──────── EXERCISE DATA ────────

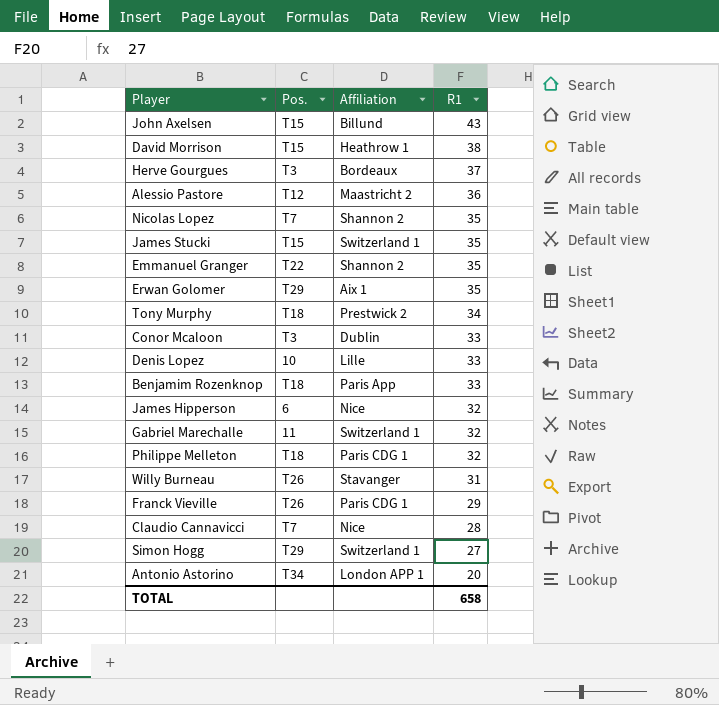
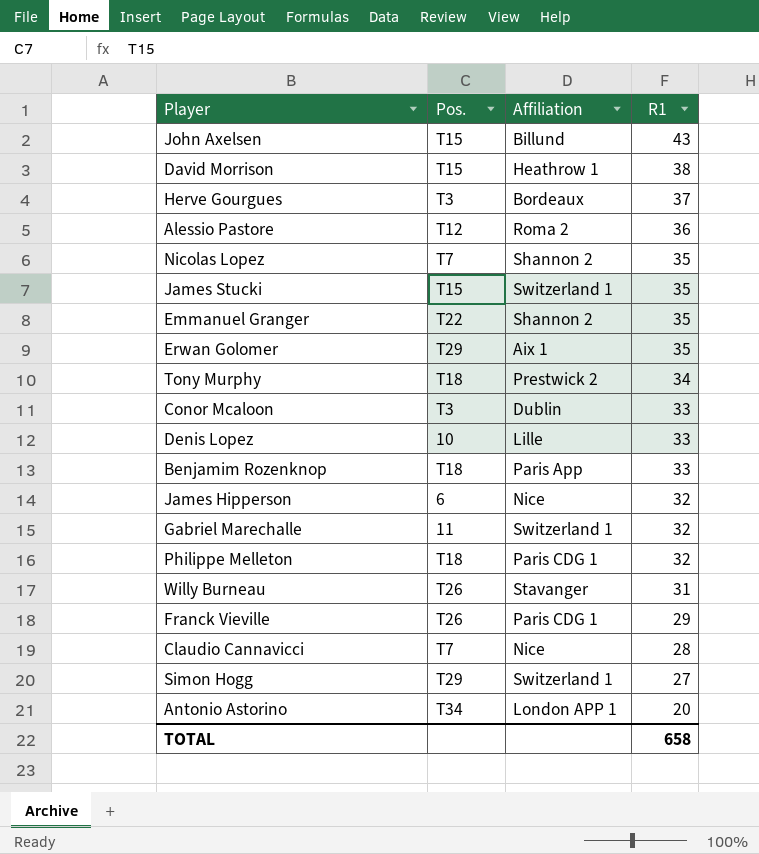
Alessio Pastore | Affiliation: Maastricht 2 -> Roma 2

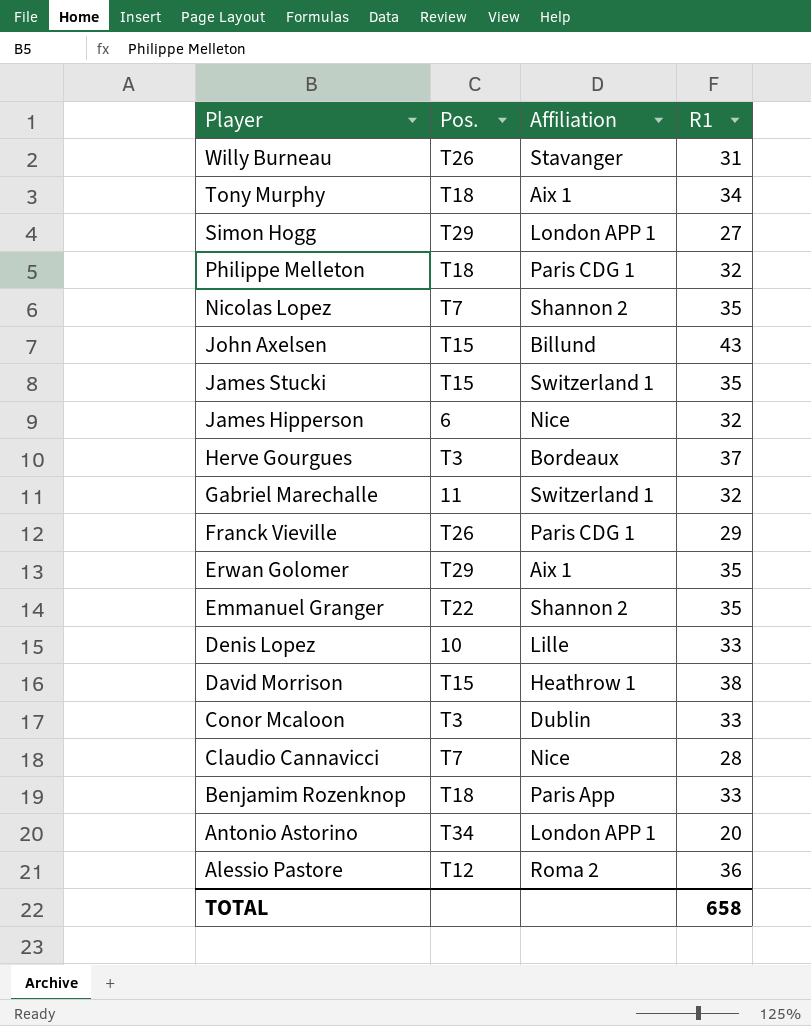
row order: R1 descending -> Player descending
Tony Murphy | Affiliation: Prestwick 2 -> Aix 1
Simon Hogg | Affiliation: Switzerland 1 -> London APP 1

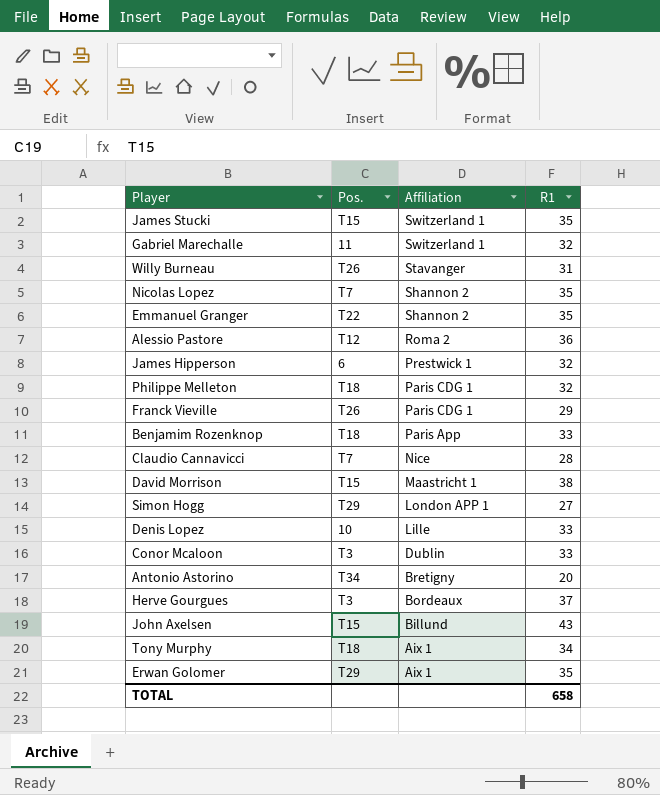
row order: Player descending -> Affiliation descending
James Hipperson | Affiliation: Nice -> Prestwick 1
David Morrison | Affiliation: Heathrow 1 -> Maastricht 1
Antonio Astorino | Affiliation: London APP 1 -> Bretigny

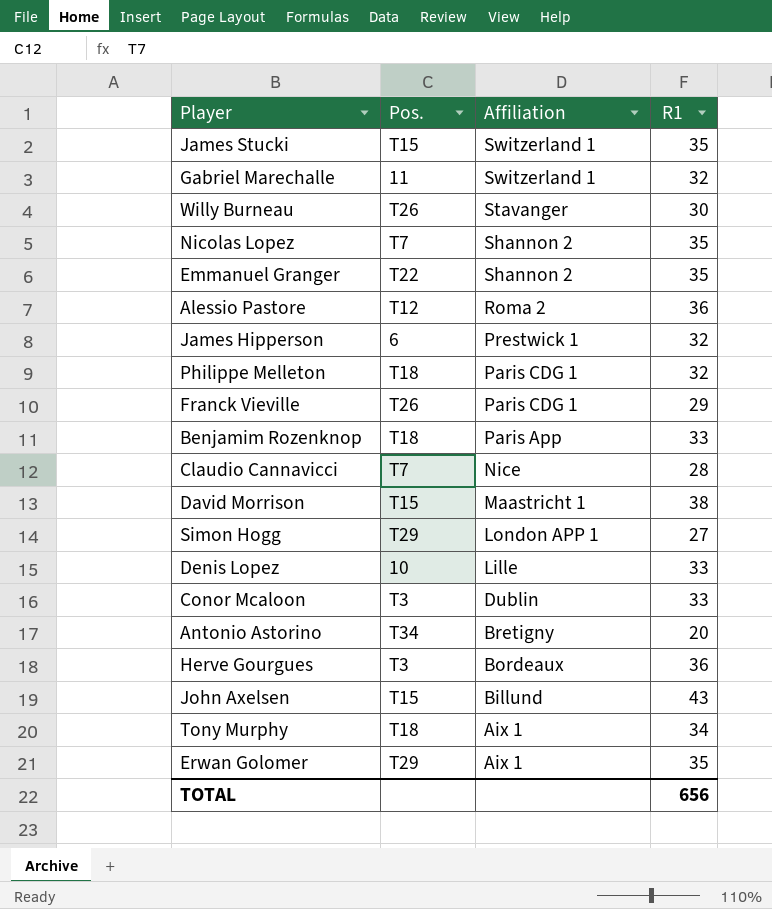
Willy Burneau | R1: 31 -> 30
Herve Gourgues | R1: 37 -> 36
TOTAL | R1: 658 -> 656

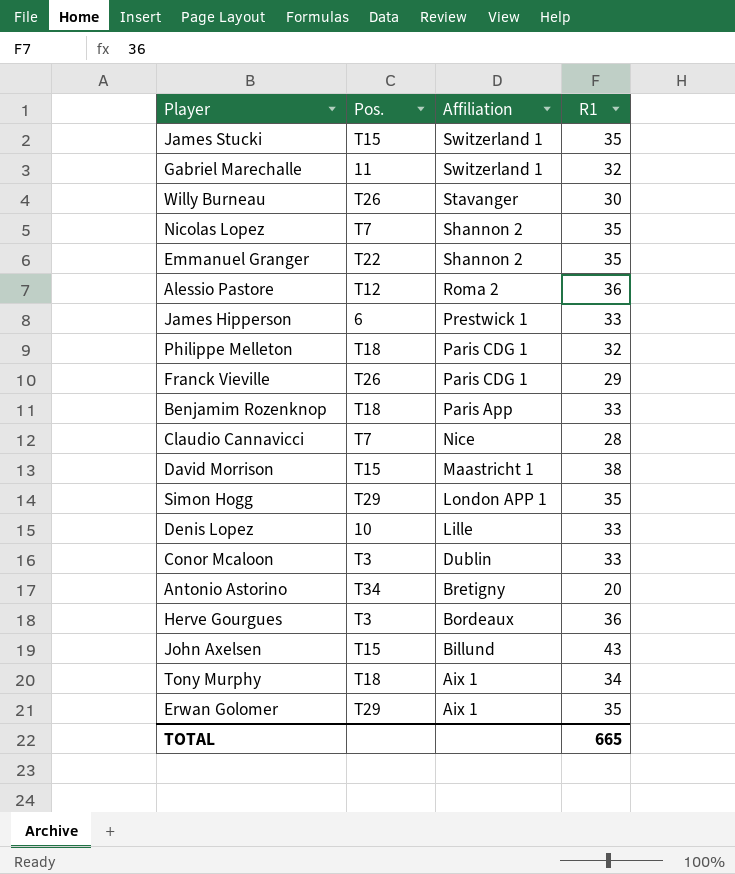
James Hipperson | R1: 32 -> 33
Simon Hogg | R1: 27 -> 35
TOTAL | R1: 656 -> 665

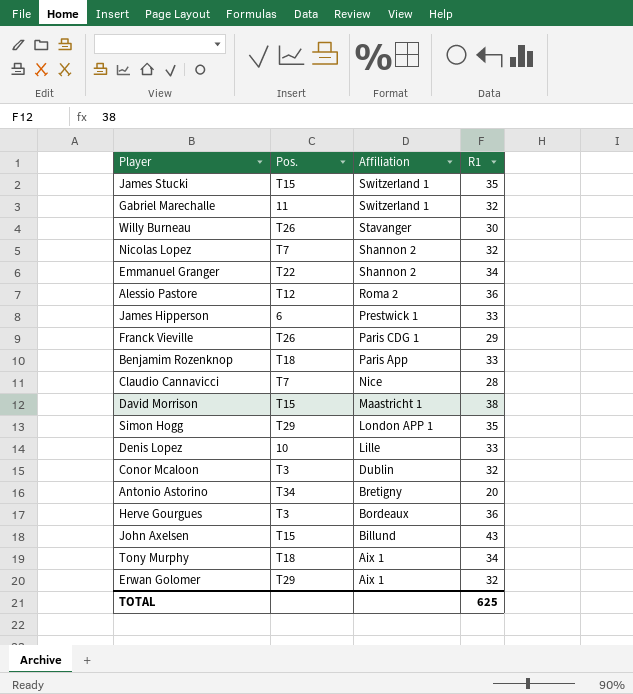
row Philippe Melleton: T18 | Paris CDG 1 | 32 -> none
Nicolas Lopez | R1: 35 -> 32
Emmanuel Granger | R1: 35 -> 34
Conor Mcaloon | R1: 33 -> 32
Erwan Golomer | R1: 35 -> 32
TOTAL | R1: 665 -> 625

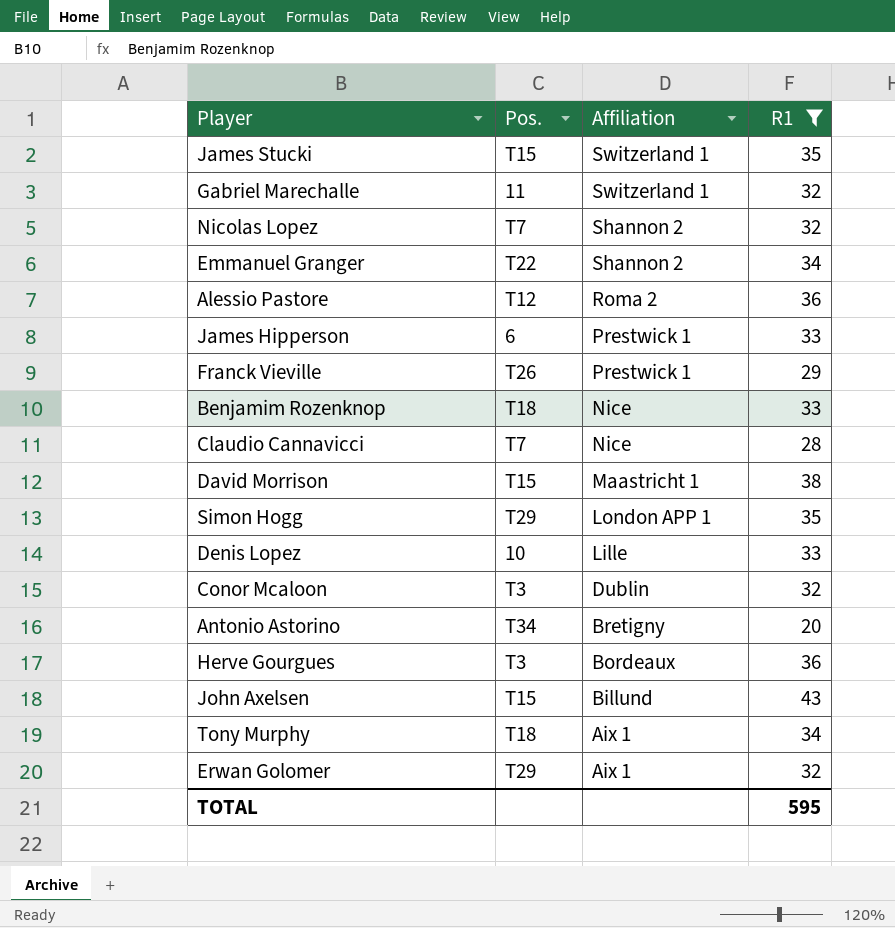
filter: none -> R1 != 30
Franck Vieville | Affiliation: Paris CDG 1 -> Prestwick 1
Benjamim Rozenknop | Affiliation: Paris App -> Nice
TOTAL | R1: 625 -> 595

────────
──────── EXERCISE DATA ────────

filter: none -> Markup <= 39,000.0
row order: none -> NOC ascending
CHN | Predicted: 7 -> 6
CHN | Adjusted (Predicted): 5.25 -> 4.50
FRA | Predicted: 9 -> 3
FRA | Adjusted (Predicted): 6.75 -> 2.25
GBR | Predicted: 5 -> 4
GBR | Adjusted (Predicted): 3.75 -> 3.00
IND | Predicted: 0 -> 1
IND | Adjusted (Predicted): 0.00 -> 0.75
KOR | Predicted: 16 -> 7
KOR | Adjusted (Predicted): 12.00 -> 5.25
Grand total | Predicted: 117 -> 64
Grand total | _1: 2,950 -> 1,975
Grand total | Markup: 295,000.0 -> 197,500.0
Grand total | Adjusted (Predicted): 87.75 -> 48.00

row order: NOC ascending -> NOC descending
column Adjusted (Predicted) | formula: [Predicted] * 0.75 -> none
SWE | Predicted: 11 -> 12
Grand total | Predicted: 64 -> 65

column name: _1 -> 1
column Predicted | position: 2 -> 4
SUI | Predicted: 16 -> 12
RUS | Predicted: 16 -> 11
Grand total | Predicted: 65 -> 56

────────
──────── EXERCISE DATA ────────

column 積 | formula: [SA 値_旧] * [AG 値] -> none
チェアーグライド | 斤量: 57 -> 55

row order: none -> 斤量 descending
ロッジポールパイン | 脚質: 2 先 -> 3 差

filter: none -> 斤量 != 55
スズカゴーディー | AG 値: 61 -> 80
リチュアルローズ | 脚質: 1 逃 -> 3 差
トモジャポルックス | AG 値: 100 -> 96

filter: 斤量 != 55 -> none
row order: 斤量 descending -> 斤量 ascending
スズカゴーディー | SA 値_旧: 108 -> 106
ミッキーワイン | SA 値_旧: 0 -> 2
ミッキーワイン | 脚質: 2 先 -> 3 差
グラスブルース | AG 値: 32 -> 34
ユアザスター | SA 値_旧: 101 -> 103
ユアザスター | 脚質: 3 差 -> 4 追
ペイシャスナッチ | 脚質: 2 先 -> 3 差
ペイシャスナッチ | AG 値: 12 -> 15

────────

> **TASK DESCRIPTION**
Count the lines above in which the string "Simon" occurs, and write the number with no other text.

> **SOLUTION TO THE EXERCISE**
2